SE-0202: Random Unification

rparada · March 24, 2018, 2:13am

How come this returns an optional?

 (0..<15).random()

GarthSnyder · March 24, 2018, 6:22am

This is my concern as well. This is a crucial missing feature, not just because there's no API for seeding, but also because there's no default implementation of a seeded RNG in the kit.

Seeded RNGs are not just older, inferior, and messier versions of modern systems like /dev/urandom. They serve a completely different purpose: namely, they facilitate the development of systems that behave both "randomly" and reproducibly.

For example, if randomized torture testing of a data structure implementation reveals a bug, you can add the random seed to the test suite to ensure that the exact sequence of operations that revealed the original bug will be used as part of regression testing. Nobody cares that this supposedly "random" test sequence was one of only 2^32 possible options.

Lots of scientific and numerical computation approaches rely on "random" sequences, too, and it's often helpful to be able to reproduce these. If you tweak your markov chain monte carlo model, you want to see how much that model change affects the outputs. If you must also account for the fact that the model processes different random data every time it runs, that makes it much harder to pick out the effects of changes.

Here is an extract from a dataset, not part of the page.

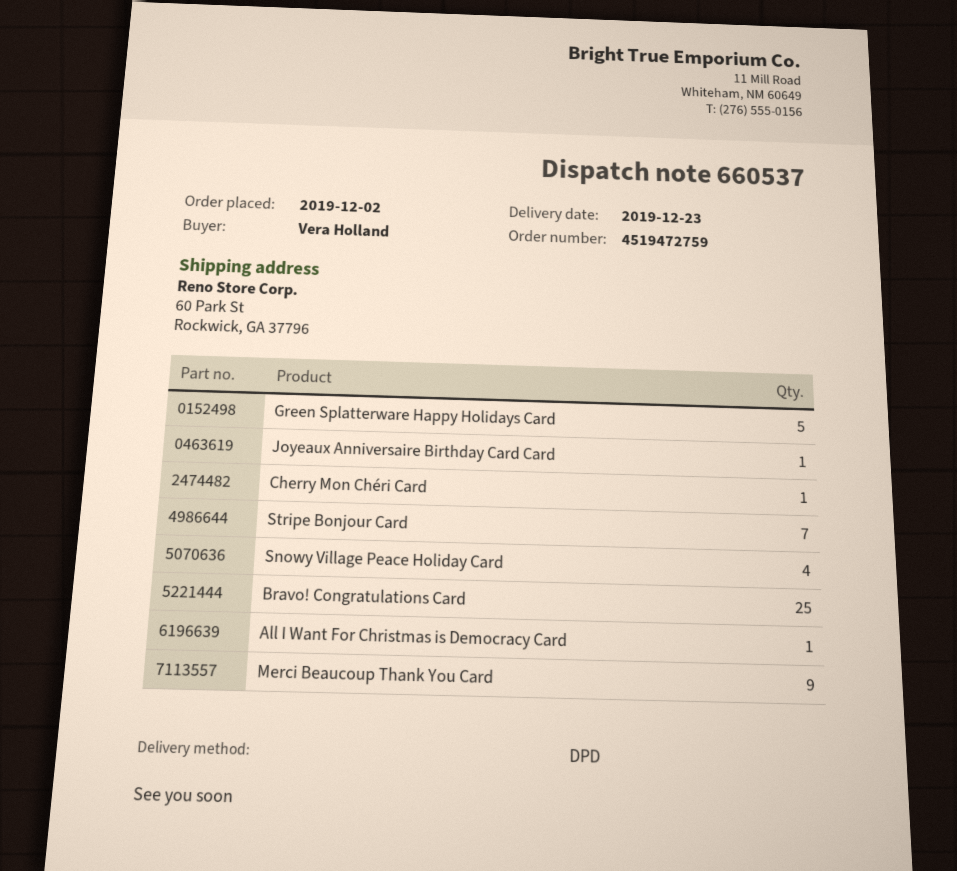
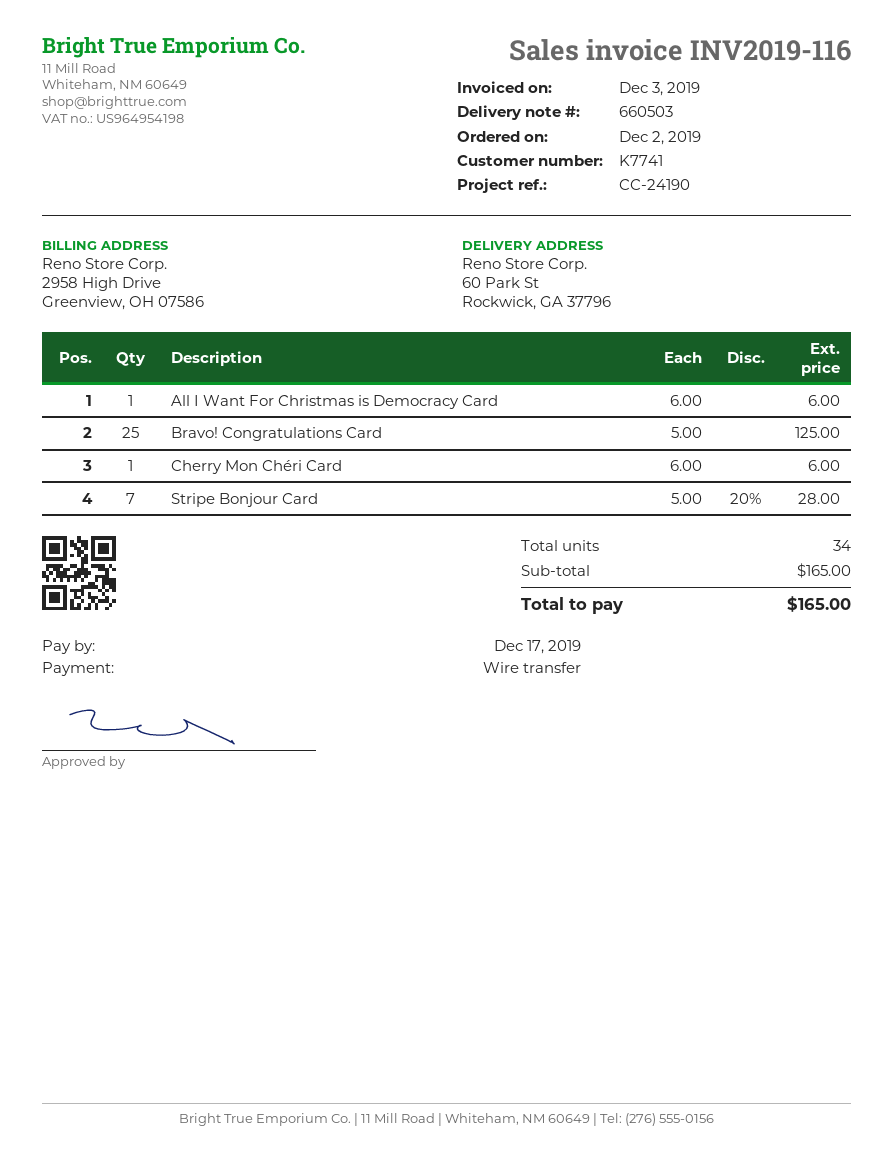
delivery note number: 660537 -> 660503
Green Splatterware Happy Holidays Card: 5 -> none
Joyeaux Anniversaire Birthday Card Card: 1 -> none
Snowy Village Peace Holiday Card: 4 -> none
Merci Beaucoup Thank You Card: 9 -> none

The current proposal draft doesn't do anything to prevent you from implementing a seeded RNG if you want to, but it doesn't help you out, either. All the points made to justify this proposal apply equally well to those who need seeded RNGs. The default seeded RNG should either select the underlying system's best available option or implement a portable algorithm that meets modern standards for randomness quality.

ahti · March 24, 2018, 7:16am

I disagree. I would go so far as to say it would be a mistake to include a seeded PRNG in the standard library for multiple reasons.

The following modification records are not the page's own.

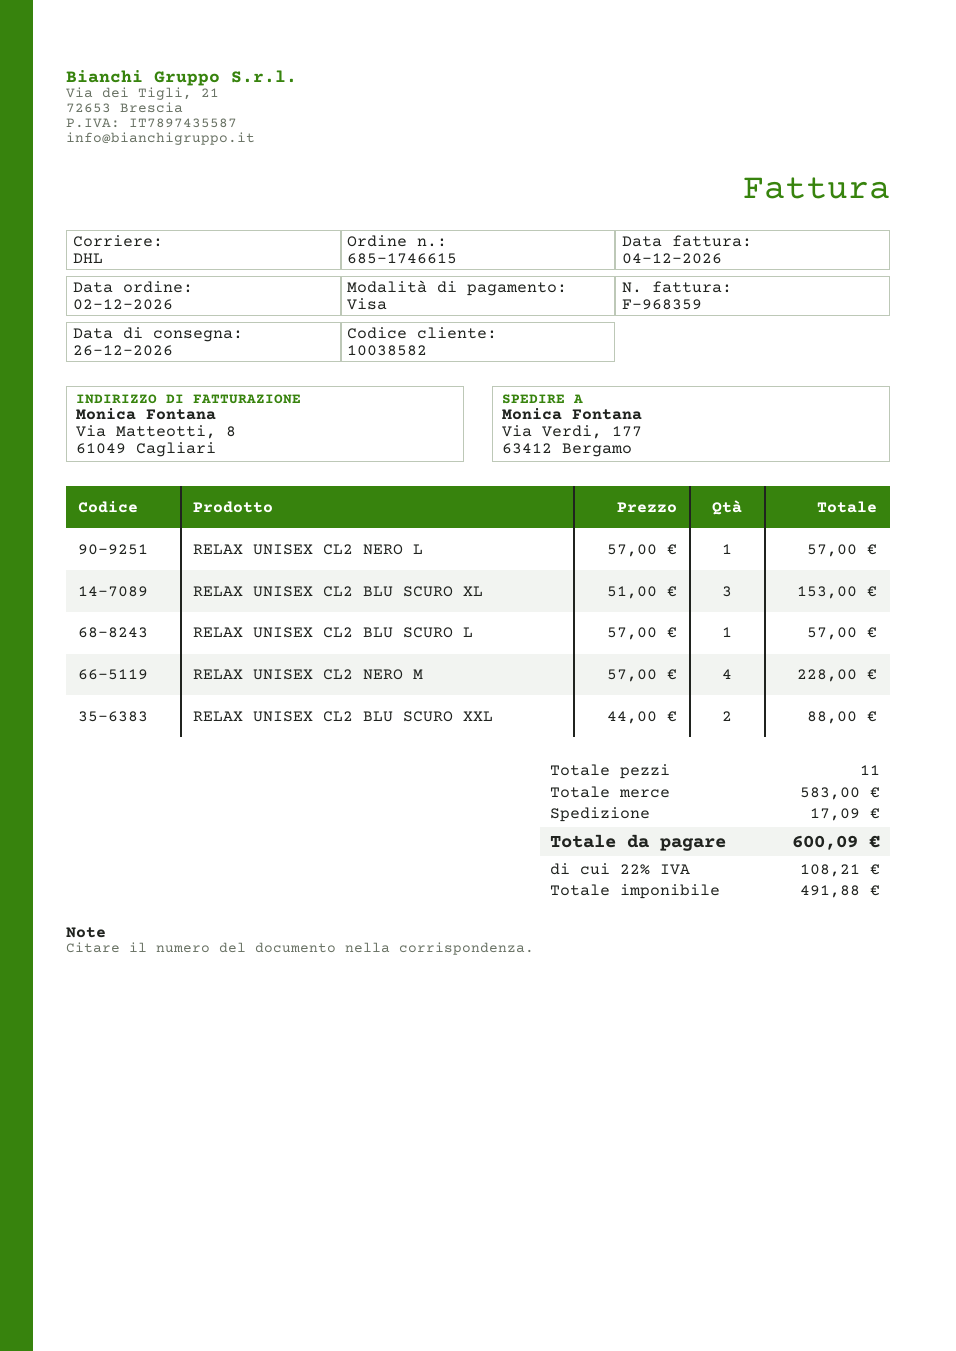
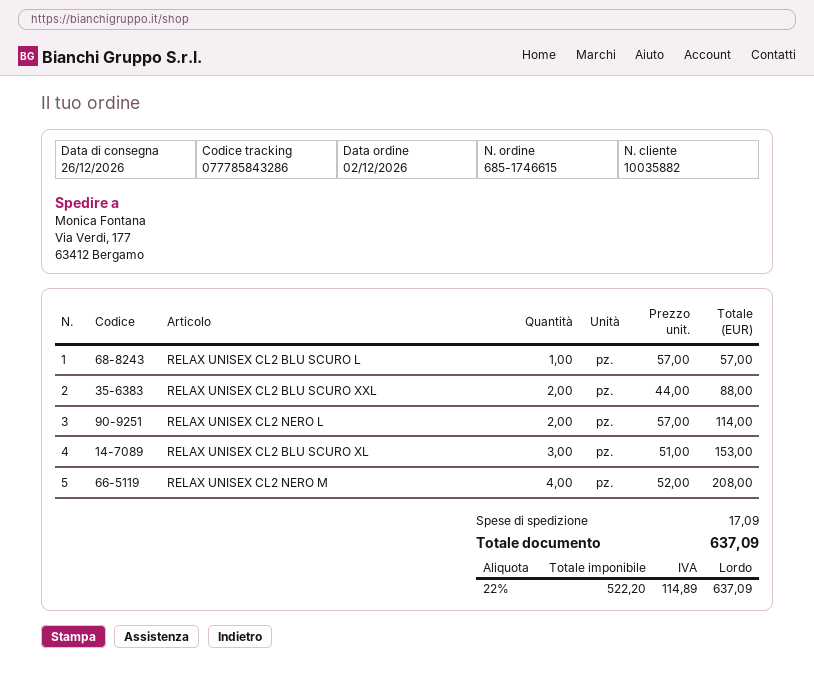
customer number: 10038582 -> 10035882
RELAX UNISEX CL2 NERO L: 1 x 57.00 = 57.00 -> 2 x 57.00 = 114.00
RELAX UNISEX CL2 NERO M: 4 x 57.00 = 228.00 -> 4 x 52.00 = 208.00
net: 491.88 -> 522.20
tax: 22% = 108.21 -> 22% = 114.89
total: 600.09 -> 637.09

Firstly, from what I could find, all seedable PRNGs on Linux rely on some form of global state, which would not be a good idea for a RNG you might want to instantiate multiple times. Furthermore, no generator we could use is guaranteed to be available on all platforms Swift supports (or may support in the future), which is bad, because we'd want them to produce the same values for the same seeds on any platform.

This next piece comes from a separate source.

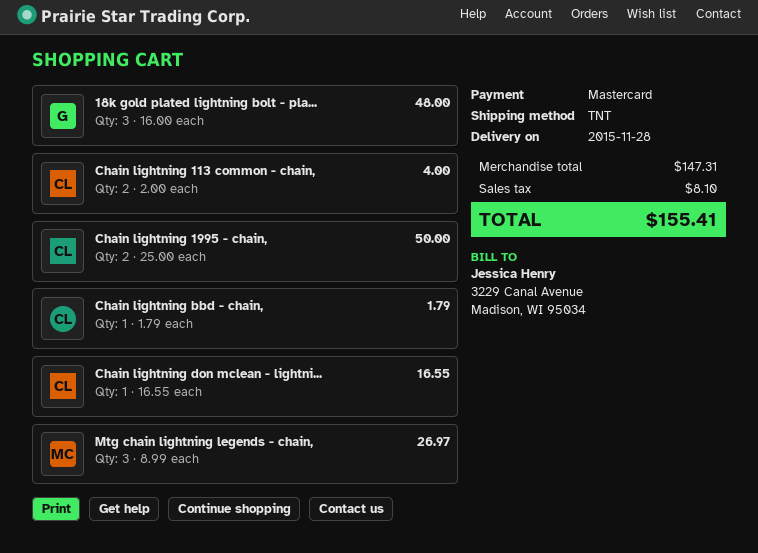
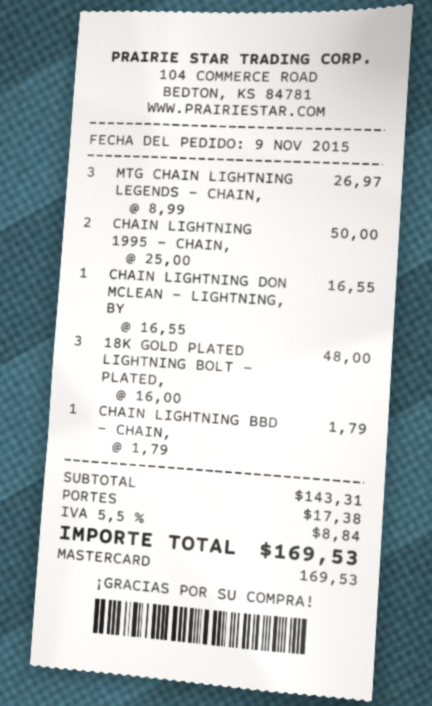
Chain lightning 113 common - chain,: 2 x 2.00 = 4.00 -> none
subtotal: 147.31 -> 143.31
shipping: none -> 17.38
tax: 8.10 -> 8.84
total: 155.41 -> 169.53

So the only thing we could do is ship a PRNG implemented in the standard library. But with PRNGs, there are tradeoffs you need to decide on. Do you value speed over uniformity/predictability? What about memory usage? How important is the cycle length for your use-case?

So if we chose an algorithm to implement in the stdlib, it wouldn't be appropriate for all use-cases. And once we chose one, we could never ever change that choice, since (again) the random values generated for a seed must remain the same across Swift versions.

The only viable way to include a seeded PRNG would thus be to not include one but many, and probably to add new ones as new, better algorithms are found. This to me sounds like the job of one or many SPM packages, not the standard library.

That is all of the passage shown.